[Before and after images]

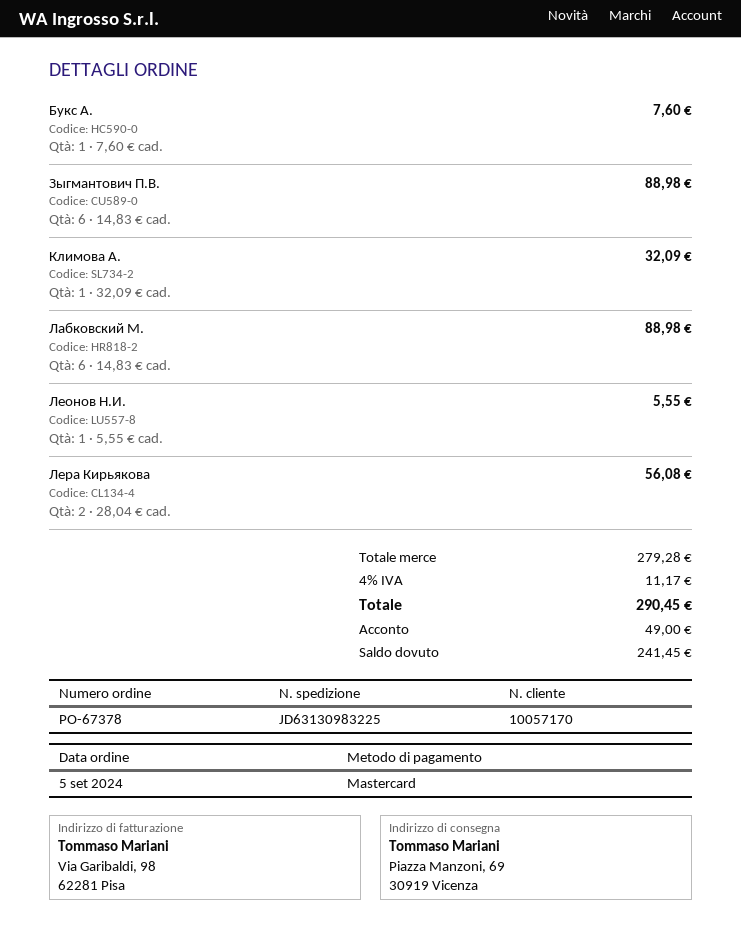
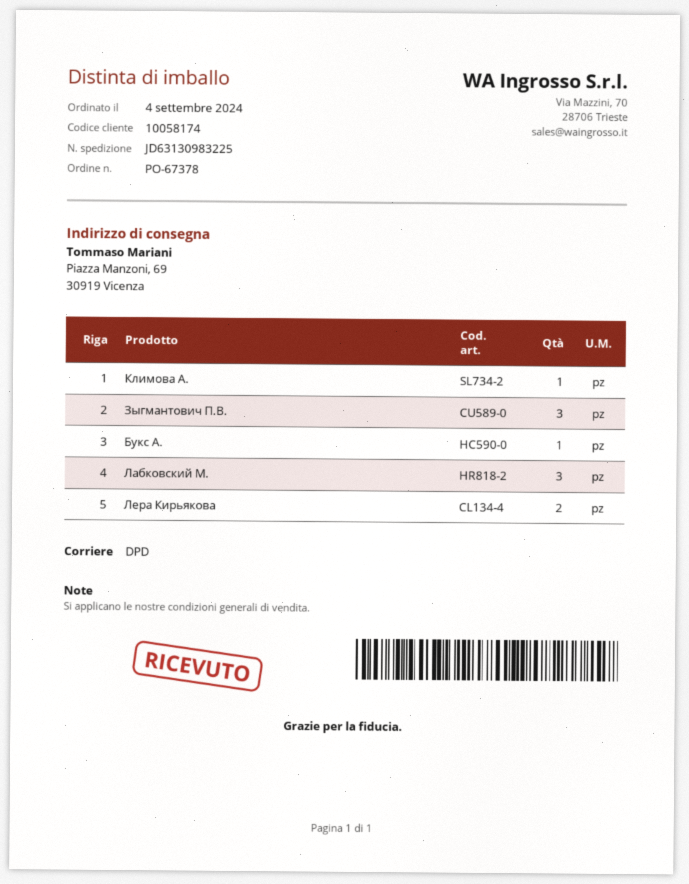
order date: 2024-09-05 -> 2024-09-04
customer number: 10057170 -> 10058174
Зыгмантович П.В.: 6 -> 3
Лабковский М.: 6 -> 3
Леонов Н.И.: 1 -> none

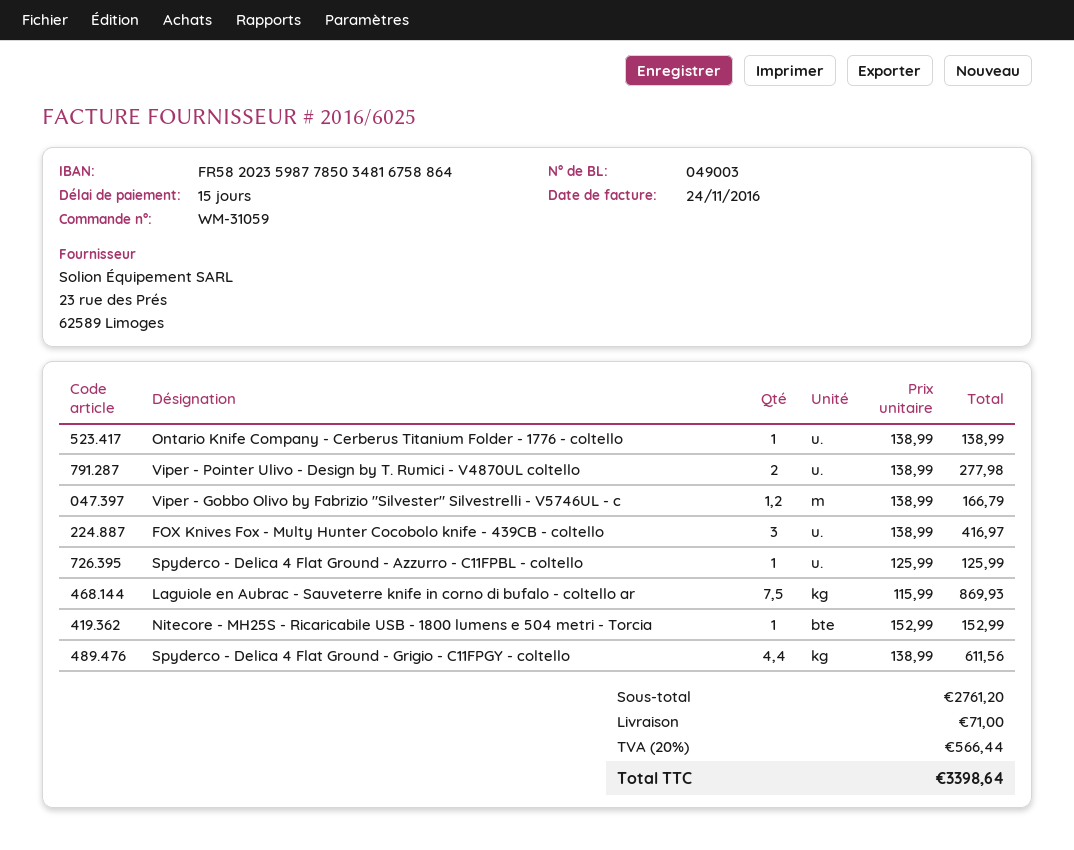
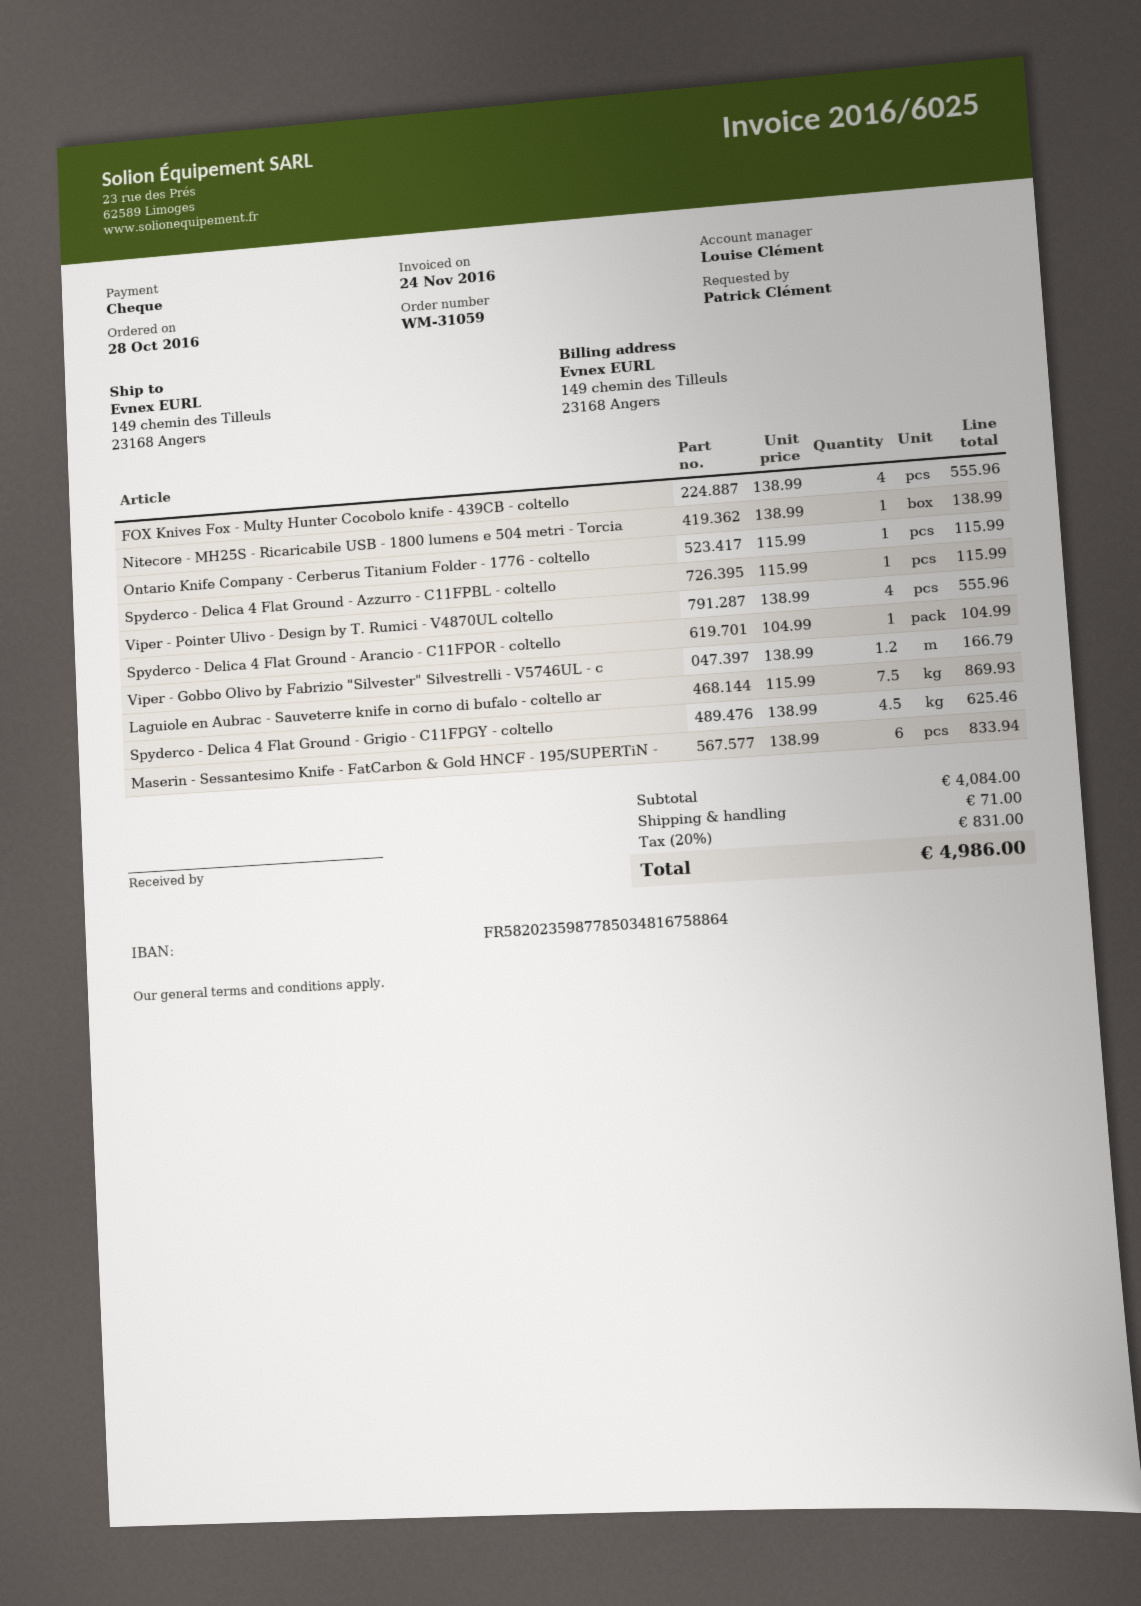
Ontario Knife Company - Cerberus Titanium Folder - 1776 - coltello: 1 x 138.99 = 138.99 -> 1 x 115.99 = 115.99
Viper - Pointer Ulivo - Design by T. Rumici - V4870UL coltello: 2 x 138.99 = 277.98 -> 4 x 138.99 = 555.96
FOX Knives Fox - Multy Hunter Cocobolo knife - 439CB - coltello: 3 x 138.99 = 416.97 -> 4 x 138.99 = 555.96
Spyderco - Delica 4 Flat Ground - Azzurro - C11FPBL - coltello: 1 x 125.99 = 125.99 -> 1 x 115.99 = 115.99
Nitecore - MH25S - Ricaricabile USB - 1800 lumens e 504 metri - Torcia: 1 x 152.99 = 152.99 -> 1 x 138.99 = 138.99
Spyderco - Delica 4 Flat Ground - Grigio - C11FPGY - coltello: 4.4 x 138.99 = 611.56 -> 4.5 x 138.99 = 625.46
Spyderco - Delica 4 Flat Ground - Arancio - C11FPOR - coltello: none -> 1 x 104.99 = 104.99
Maserin - Sessantesimo Knife - FatCarbon & Gold HNCF - 195/SUPERTiN -: none -> 6 x 138.99 = 833.94
subtotal: 2761.20 -> 4084.00
tax: 20% = 566.44 -> 20% = 831.00
total: 3398.64 -> 4986.00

Task description: The records above should be returned exactly, with only their pictures held back.

Problem solution:
order date: 2024-09-05 -> 2024-09-04
customer number: 10057170 -> 10058174
Зыгмантович П.В.: 6 -> 3
Лабковский М.: 6 -> 3
Леонов Н.И.: 1 -> none

Ontario Knife Company - Cerberus Titanium Folder - 1776 - coltello: 1 x 138.99 = 138.99 -> 1 x 115.99 = 115.99
Viper - Pointer Ulivo - Design by T. Rumici - V4870UL coltello: 2 x 138.99 = 277.98 -> 4 x 138.99 = 555.96
FOX Knives Fox - Multy Hunter Cocobolo knife - 439CB - coltello: 3 x 138.99 = 416.97 -> 4 x 138.99 = 555.96
Spyderco - Delica 4 Flat Ground - Azzurro - C11FPBL - coltello: 1 x 125.99 = 125.99 -> 1 x 115.99 = 115.99
Nitecore - MH25S - Ricaricabile USB - 1800 lumens e 504 metri - Torcia: 1 x 152.99 = 152.99 -> 1 x 138.99 = 138.99
Spyderco - Delica 4 Flat Ground - Grigio - C11FPGY - coltello: 4.4 x 138.99 = 611.56 -> 4.5 x 138.99 = 625.46
Spyderco - Delica 4 Flat Ground - Arancio - C11FPOR - coltello: none -> 1 x 104.99 = 104.99
Maserin - Sessantesimo Knife - FatCarbon & Gold HNCF - 195/SUPERTiN -: none -> 6 x 138.99 = 833.94
subtotal: 2761.20 -> 4084.00
tax: 20% = 566.44 -> 20% = 831.00
total: 3398.64 -> 4986.00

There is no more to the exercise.